01/05/2017

452 views

In one of my previous articles, A Tour of AI, I promised to go over some examples of specific machine learning algorithms. I recently had the opportunity to add an anomaly detection system to the Cognitran service monitoring suite. The anomaly detection system was a malicious user detection feature for finding suspicious user activity.

Anomaly detection is a category of Unsupervised Learning algorithms. We use it to determine if something is **anomalous** compared with
previous data. Anomaly detection systems are used for tasks such as fraud detection, finding abnormal parts during manufacturing, and
detecting suspicious user behavior. For malicious user detection, I used Gaussian (Normal) distribution. When thinking about
how Gaussian distribution is used for anomaly detection it is useful to picture a bell curve. Once you have plotted a bell curve
with your data you simply mark a distance (or **threshold**) from the center of your curve on each side. If new data comes in that falls outside
of that threshold you say that it is anomalous.

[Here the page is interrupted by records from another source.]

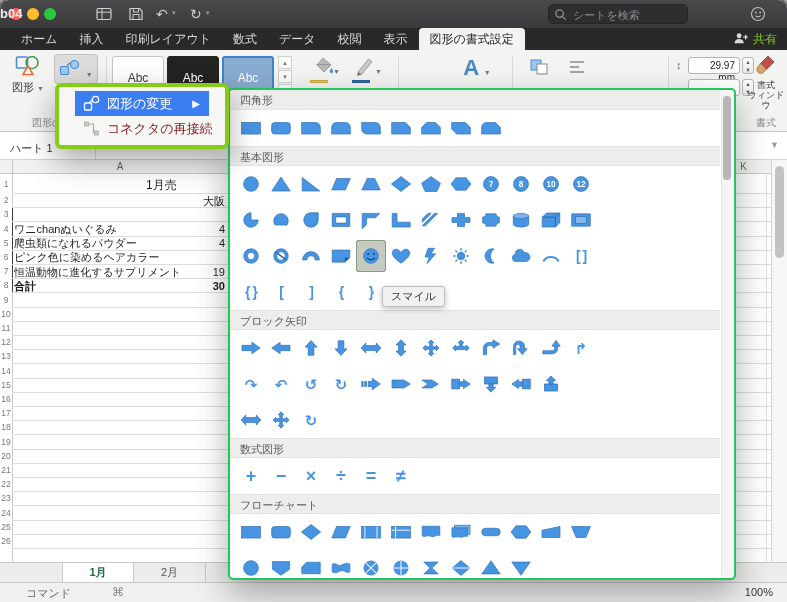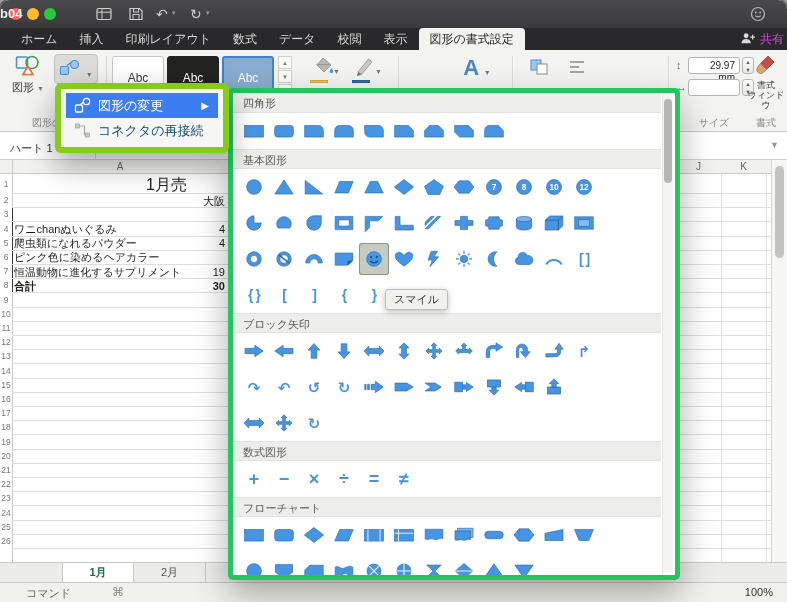--- a/index.html
+++ b/index.html
@@ -115,6 +115,13 @@
     <span class="tbglyph" style="left:190px">↻</span>
     <span class="tbcaret" style="left:206px">▾</span>
     <div id="doc-title">b04</div>
+    <div id="searchbox">
+      <svg viewBox="0 0 14 14">
+          <circle cx="6" cy="6" r="4" style="fill:none;stroke:#8e8e93;stroke-width:1.4"></circle>
+          <path d="M9 9l3.5 3.5" style="stroke:#8e8e93;stroke-width:1.4"></path>
+        </svg>
+      <span class="ph">シートを検索</span>
+    </div>
     <svg id="fb-smiley" viewBox="0 0 16 16">
         <circle cx="8" cy="8" r="6.5" style="fill:none;stroke:#b9b9bc;stroke-width:1.2"></circle>
         <circle cx="5.8" cy="6.5" r=".9" style="fill:#b9b9bc"></circle>

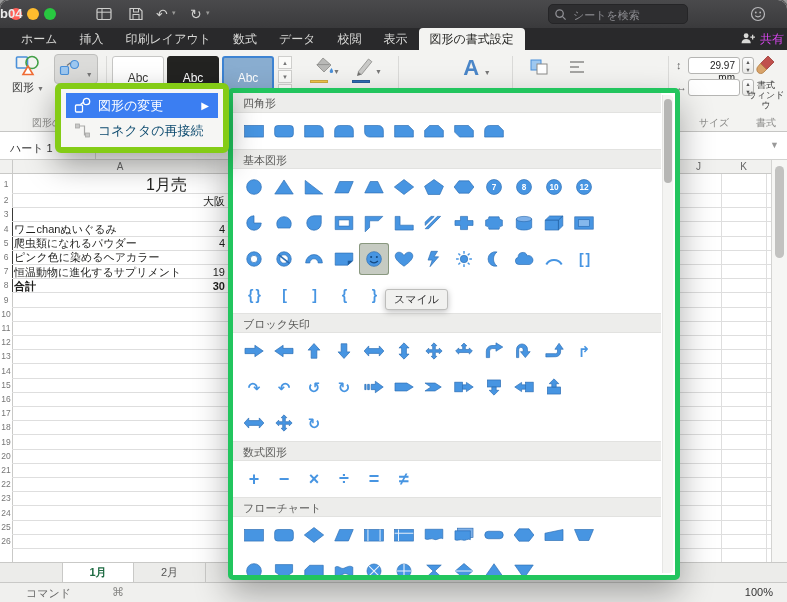--- a/index.html
+++ b/index.html
@@ -21,7 +21,7 @@
 #tabrow{position:absolute;left:0;top:28px;width:787px;height:22px;background:#29292b;display:flex;padding-left:10px}
 .tab{color:#d8d8d6;font-size:12px;line-height:22px;padding:0 11px;white-space:nowrap}
 .tab.active{background:#f3f3f1;color:#1d1d1b;border-radius:4px 4px 0 0}
-#share{position:absolute;right:3px;top:0;height:34px;color:#d946ef;font-size:12px;line-height:22px}
+#share{position:absolute;right:10px;top:0;height:34px;color:#84cc16;font-size:12px;line-height:22px}
 #share svg{width:18px;height:13px;vertical-align:-2px}
 
 #ribbon{position:absolute;left:0;top:50px;width:787px;height:82px;background:#f3f3f1;border-bottom:1px solid #c6c6c4}

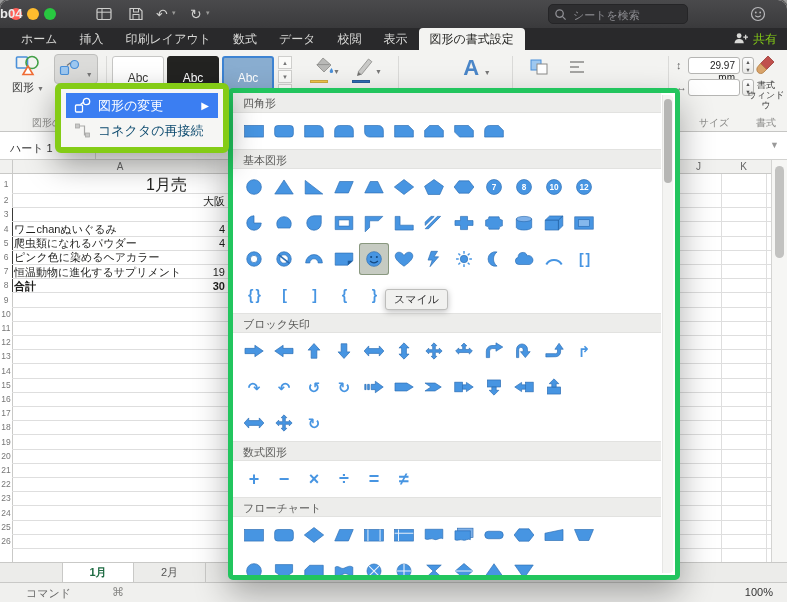--- a/index.html
+++ b/index.html
@@ -68,7 +68,7 @@
 #vscroll{position:absolute;left:771px;top:160px;width:16px;height:402px;background:#f6f6f4;border-left:1px solid #d4d4d2}
 #vthumb{position:absolute;left:3px;top:6px;width:9px;height:92px;background:#c2c2c0;border-radius:4.5px}
 
-#menu{position:absolute;left:55px;top:83px;width:174px;background:#f6f6f4;border:6px solid #84cc16;border-radius:6px;box-shadow:0 12px 30px rgba(0,0,0,.35);padding:4px 5px;z-index:70}
+#menu{position:absolute;left:55px;top:83px;width:174px;background:#f6f6f4;border:4px solid #84cc16;border-radius:6px;box-shadow:0 12px 30px rgba(0,0,0,.35);padding:4px 16px;z-index:70}
 .mi{position:relative;height:25px;line-height:25px;font-size:13px;color:#1e1e1c;padding-left:32px;white-space:nowrap}
 .mi .ic{position:absolute;left:8px;top:4px;width:17px;height:17px}
 .mi.hl{background:#3b7ef2;color:#fff}

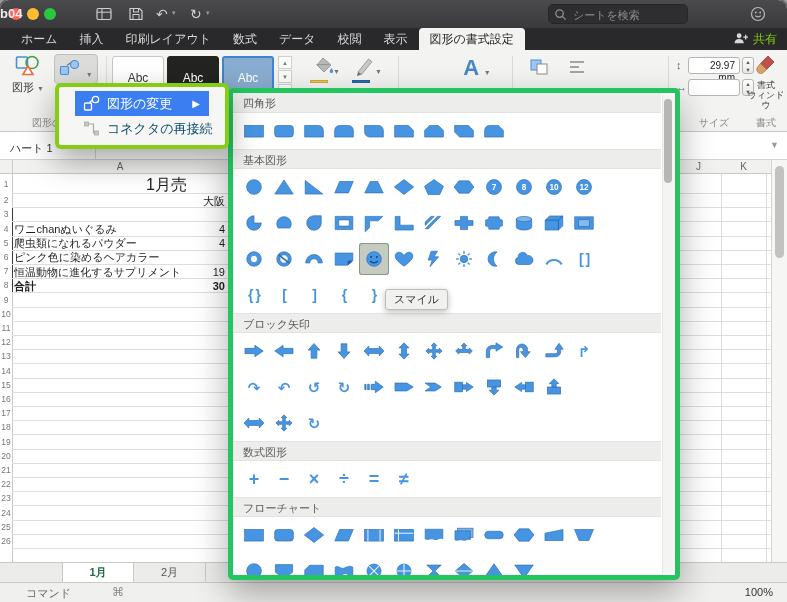--- a/index.html
+++ b/index.html
@@ -75,7 +75,7 @@
 .mi.dis{color:#0c4a6e}
 .mi .sub{position:absolute;right:9px;top:0;font-size:10px}
 
-#panel{position:absolute;left:228px;top:88px;width:452px;height:492px;background:#fff;border:5px solid #22c55e;border-radius:5px;box-shadow:0 14px 34px rgba(0,0,0,.32);z-index:60;overflow:hidden}
+#panel{position:absolute;left:228px;top:88px;width:508px;height:492px;background:#fff;border:2px solid #22c55e;border-radius:5px;box-shadow:0 14px 34px rgba(0,0,0,.32);z-index:60;overflow:hidden}
 #gallery-body{position:absolute;left:0;top:0;right:14px;bottom:0;overflow:hidden}
 .gsec{background:#ededeb;border-top:1px solid #e2e2e0;border-bottom:1px solid #e2e2e0;color:#5a5a58;font-size:11px;height:20px;padding:3px 10px}
 .gsec:first-child{border-top:none}

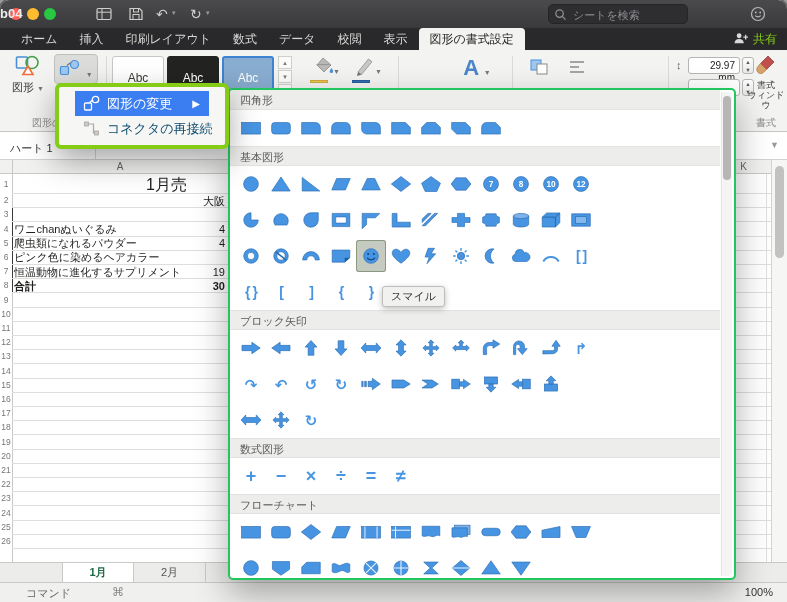--- a/index.html
+++ b/index.html
@@ -72,7 +72,7 @@
 .mi{position:relative;height:25px;line-height:25px;font-size:13px;color:#1e1e1c;padding-left:32px;white-space:nowrap}
 .mi .ic{position:absolute;left:8px;top:4px;width:17px;height:17px}
 .mi.hl{background:#3b7ef2;color:#fff}
-.mi.dis{color:#0c4a6e}
+.mi.dis{color:#7f1d1d}
 .mi .sub{position:absolute;right:9px;top:0;font-size:10px}
 
 #panel{position:absolute;left:228px;top:88px;width:508px;height:492px;background:#fff;border:2px solid #22c55e;border-radius:5px;box-shadow:0 14px 34px rgba(0,0,0,.32);z-index:60;overflow:hidden}

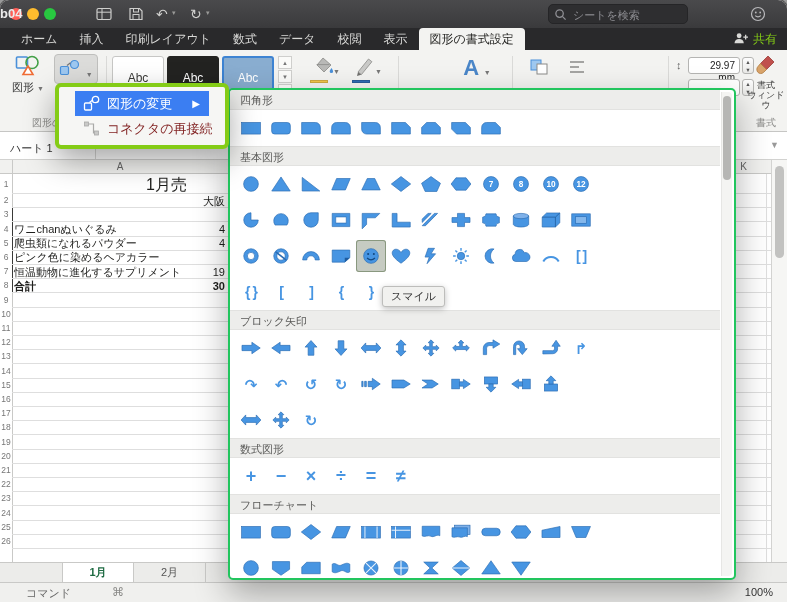--- a/index.html
+++ b/index.html
@@ -303,7 +303,7 @@
       <div class="rnum" style="top: 507.5px;">24</div>
       <div class="rnum" style="top: 521.7px;">25</div>
       <div class="rnum" style="top: 535.9px;">26</div>
-      <div class="scell" style="left: 146px; top: 178px; font-size: 16px;">1月売</div>
+      <div class="scell" style="left: 146px; top: 178px; font-size: 12px;">1月売</div>
       <div class="scell num" style="left: 160px; top: 194px; width: 65px;">大阪</div>
       <div class="scell" style="left: 14px; top: 222px;">ワニchanぬいぐるみ</div>
       <div class="scell num" style="left: 160px; top: 222px; width: 65px;">4</div>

Above and on the left is a bell curve with a single variable. The two red lines represent our threshold. Everything inside those lines is considered normal, and everything outside (in the light blue) is an anomaly. The position we set this threshold is arbitrary. The further out we push the threshold the more lenient we are in picking up odd behavior. If we added a second variable we get a 3D graph like the one on the right. Our threshold is the continuous red line around the bottom of the hill. If you have more than two variables it becomes difficult to visualise, but the concept is the same in four dimensional space and above.

Anomaly detection is especially useful when we have **few or no examples** of the kind of anomalies you are trying to detect in advance. It also
has the advantage that the anomalies we are looking for can be **loosely defined**. This means that anomaly detection will find all manner of
unusual results, not just highly specific circumstances. By contrast if you have access to positive and negatives examples and you are looking
for something very specific, then Supervised Learning techniques are generally more useful.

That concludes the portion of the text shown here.